Toutes les trois heures, Suzanne montait au bungalow, lui donnait ses pilules et repartait s'asseoir près du pont. Mais aucune auto ne s'arrêtait devant le bungalow. Il arrivait à Suzanne de regretter l'auto de M. Jo, le temps où elle s'était arrêtée chaque jour devant le bungalow. C'était au moins une auto qui s'arrêtait. Même une auto vide ç'aurait été mieux que pas d'auto du tout. Maintenant c'était comme si le bungalow avait été invisible, comme si elle-même, près du pont, avait été invisible : personne ne semblait remarquer qu'il y eût là un bungalow et là, plus près encore, une fille qui attendait.

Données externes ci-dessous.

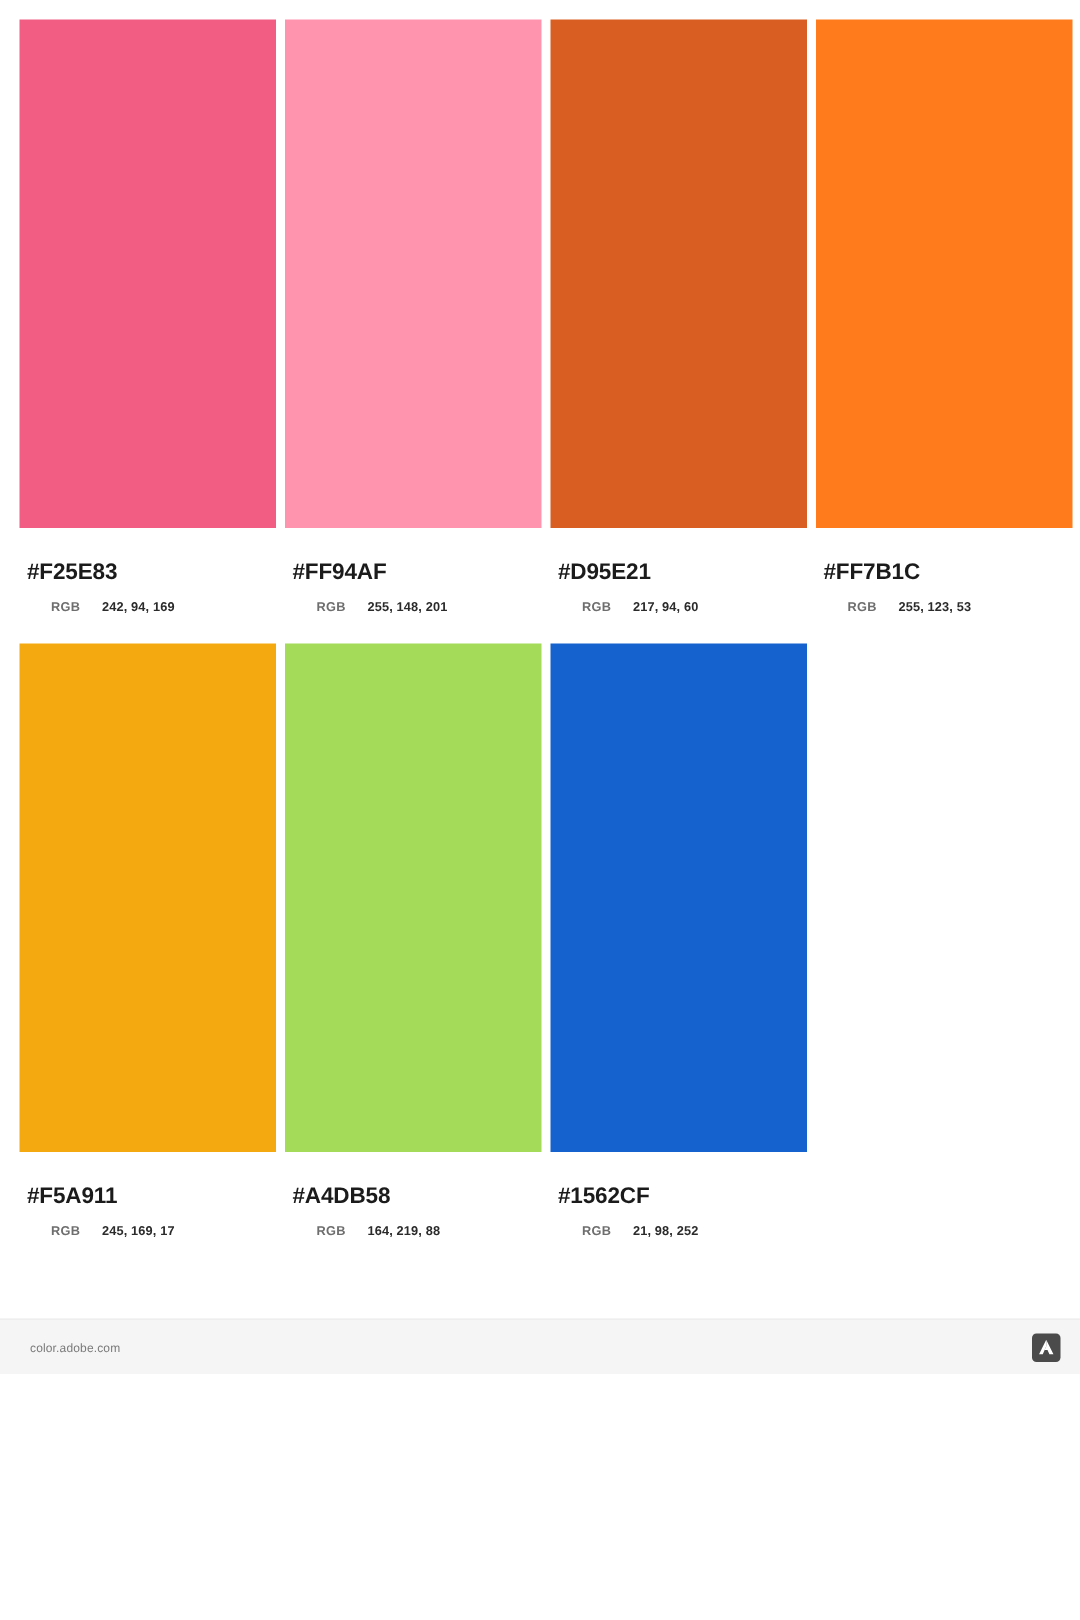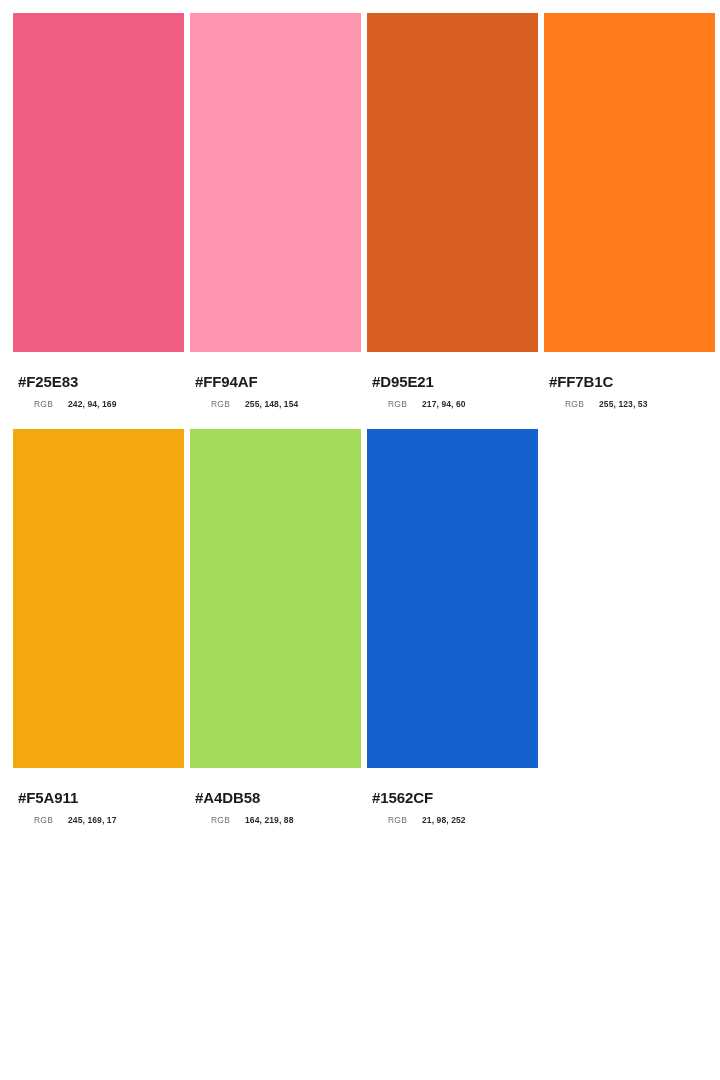"RGB" .rgb-label { font-weight: normal -> bold }
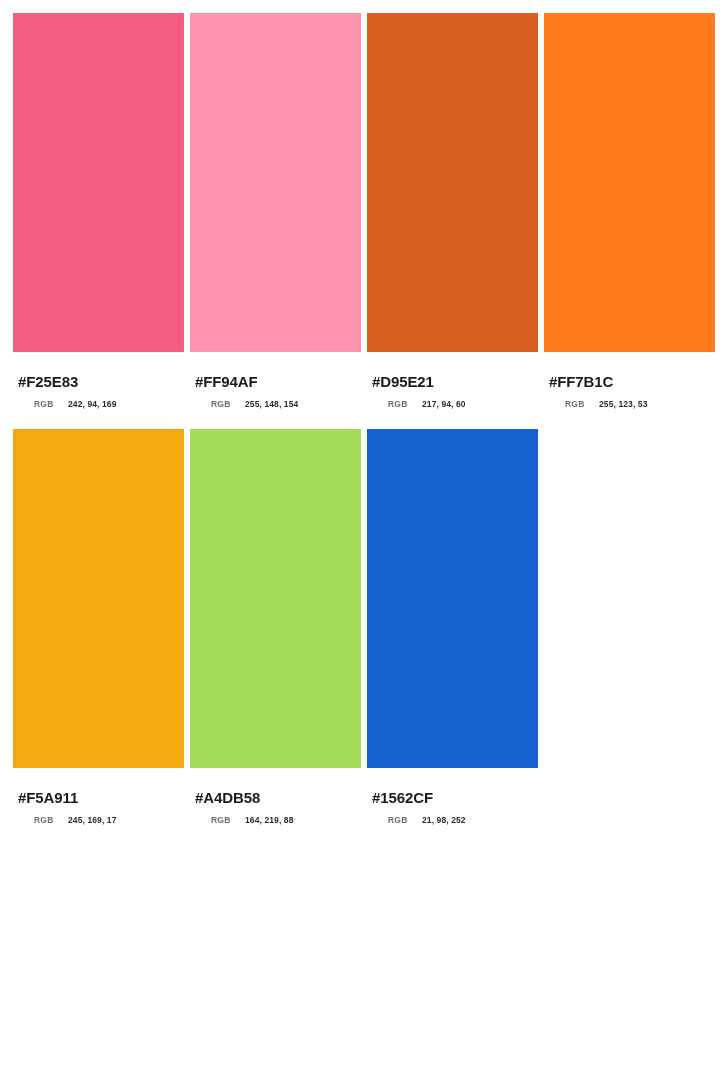"255, 148, 154" span.rgb-value { text: 154 -> 201 }
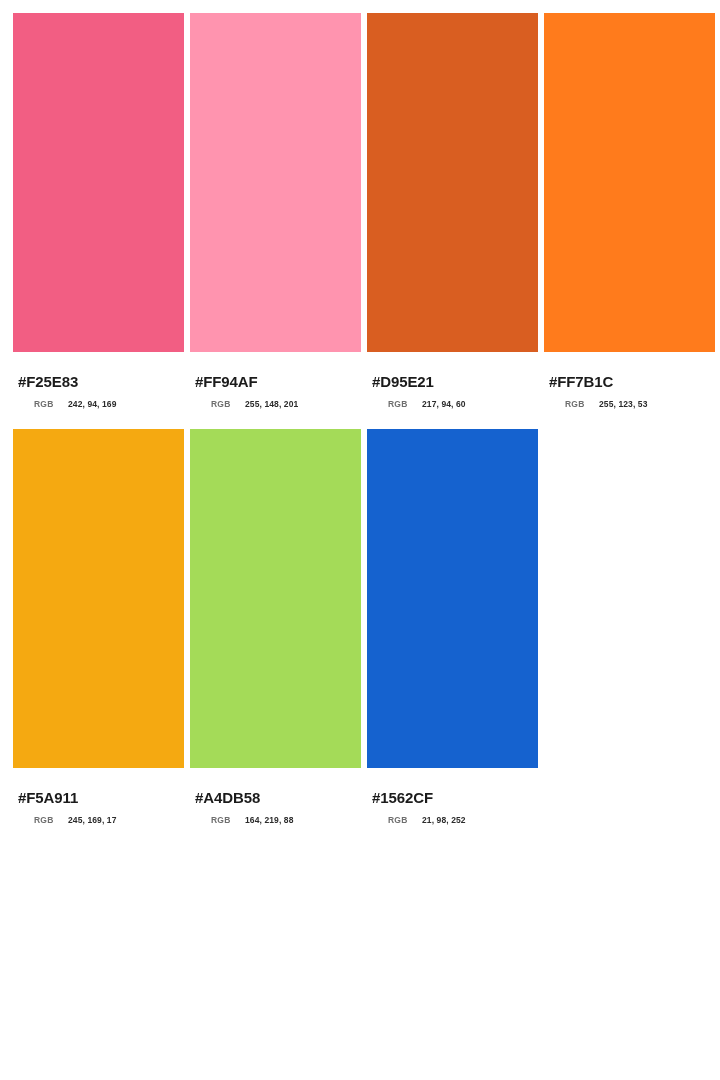"color.adobe.com" div.footer { html: none -> <div> <span>color.adobe.com</span> <span> <svg> <path></path> <path></path> </svg> </span> </div> }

Alors, un jour, pendant que la mère dormait, Suzanne entra dans sa chambre et sortit de l'armoire le paquet des choses que lui avait données M. Jo. Elle en retira sa plus belle robe, celle qu'elle mettait lorsqu'ils allaient à la cantine de Ram, celle qu'elle avait mise quelquefois à la ville et dont Joseph disait que c'était une robe de putain. C'était une robe bleu vif qui se voyait de loin. Suzanne avait cessé de la mettre pour que Joseph ne l'engueule pas. Mais aujourd'hui que Joseph était parti, il n'y avait plus de crainte à avoir. Du moment qu'il avait choisi de partir et de la laisser, elle pouvait le faire. Et en enfilant cette robe, Suzanne comprit qu'elle faisait un acte d'une grande importance, peut-être le plus important qu'elle eût fait jusqu'ici. Ses mains tremblaient.
Mais pas plus qu'avant les autos ne s'arrêtèrent devant cette fille à robe bleue, à robe de putain. Suzanne essaya pendant trois jours puis, le soir du troisième jour, elle la jeta dans le rac.